GBIF Lacertidae × Iberia occurrences (tab-delimited CSV) → per-species per-cell presence frame on the same nside=128 substrate, saved as Parquet; sensitivity copy at nside=64 via the NESTED bit-shift parent operation.

All artefacts live under data/intermediate/. Naming mirrors the Bombus sister repo (weatherxbiodiversity-projection/healpix_port/ outputs_iberia/) where the patterns came from — but the on-disk data products serve the Sinervo 2010 h_r mechanism, not the Soroye TEI/PEI GLMM.

Domain conventions enforced (DOMAIN.md):

HEALPix indexing is always NESTED — every healpix-geo call passes depth = log2(NSIDE); the NESTED → NESTED parent op is parent = child >> 2. RING is never touched.
healpix-geo (geo-aware, WGS84) — never healpy.
Intermediate arrays go to NetCDF (≤2 GB) or Parquet (tabular). No .npz. No pickle.

import json
import zipfile
from datetime import date
from pathlib import Path

import eccodes
import numpy as np
import pandas as pd
import xarray as xr
from healpix_geo import nested as hp_nested

Constants¶

NSIDE=128 matches the native DestinE IFS-NEMO standard-resolution grid (no resampling, just selection). NSIDE_COARSE=64 is the sensitivity substrate (parent of every nside=128 cell via >> 2). Iberia bbox matches the Bombus sister repo’s scripts/precompute_iberia_pix.py so the cell list is the same.

NSIDE = 128
DEPTH = 7                          # log2(128)

NSIDE_COARSE = 64
DEPTH_COARSE = 6                   # log2(64)
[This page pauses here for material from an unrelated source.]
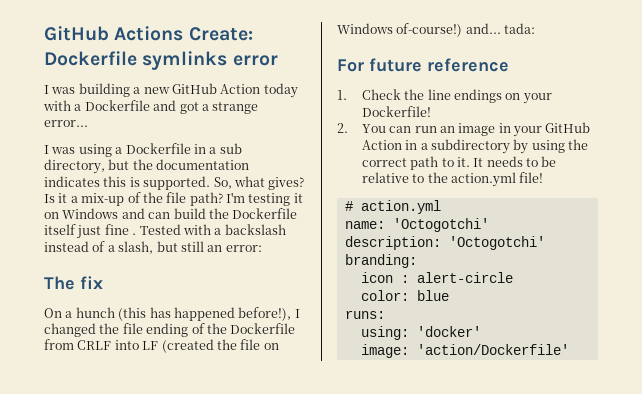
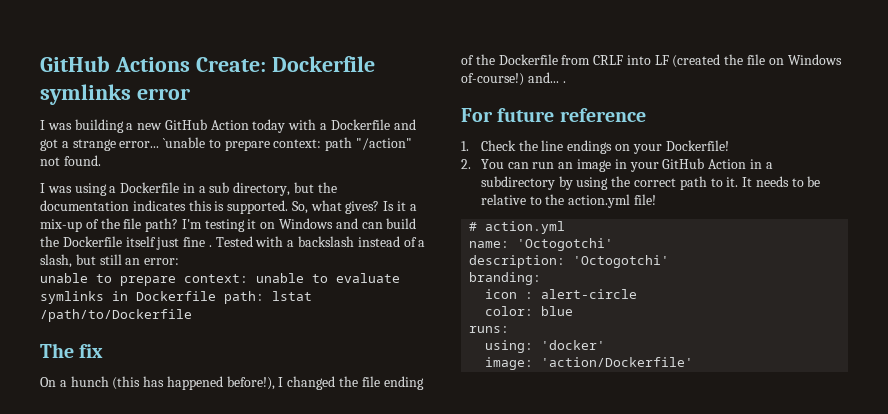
(88, 123) none -> [163,137,413,151] [40,155,101,166] `unable to prepare context: path "/action" not found.
(262, 248) none -> [40,273,400,286] [40,291,312,304] [40,309,192,322] // unable to prepare context: unable to evaluate symlinks in Dockerfile path: lstat /path/to/Dockerfile
[504,23,536,34] tada: -> [562,81,566,83] .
ELLIPSOID = "WGS84"                # DestinE Climate DT is WGS84-aware

# Iberia bounding box (lon_min, lat_min, lon_max, lat_max).
IBERIA_LON_MIN, IBERIA_LAT_MIN = -10.0, 35.0
IBERIA_LON_MAX, IBERIA_LAT_MAX = 4.0, 44.0

HORIZONS = {
    "2020_2029": "destine_2020_2029_t2m.grib",
    "2030_2039": "destine_2030_2039_t2m.grib",
}

ROOT = Path("..").resolve()
DATA = ROOT / "data"
DESTINE_RAW = DATA / "destine" / "raw"
CRU_DIR = DATA / "cru_ts"
GBIF_ZIP = DATA / "gbif" / "lacertidae_iberia.zip"
GBIF_DOI_FILE = DATA / "gbif" / "download_doi.txt"

INTERMEDIATE = DATA / "intermediate"
INTERMEDIATE.mkdir(parents=True, exist_ok=True)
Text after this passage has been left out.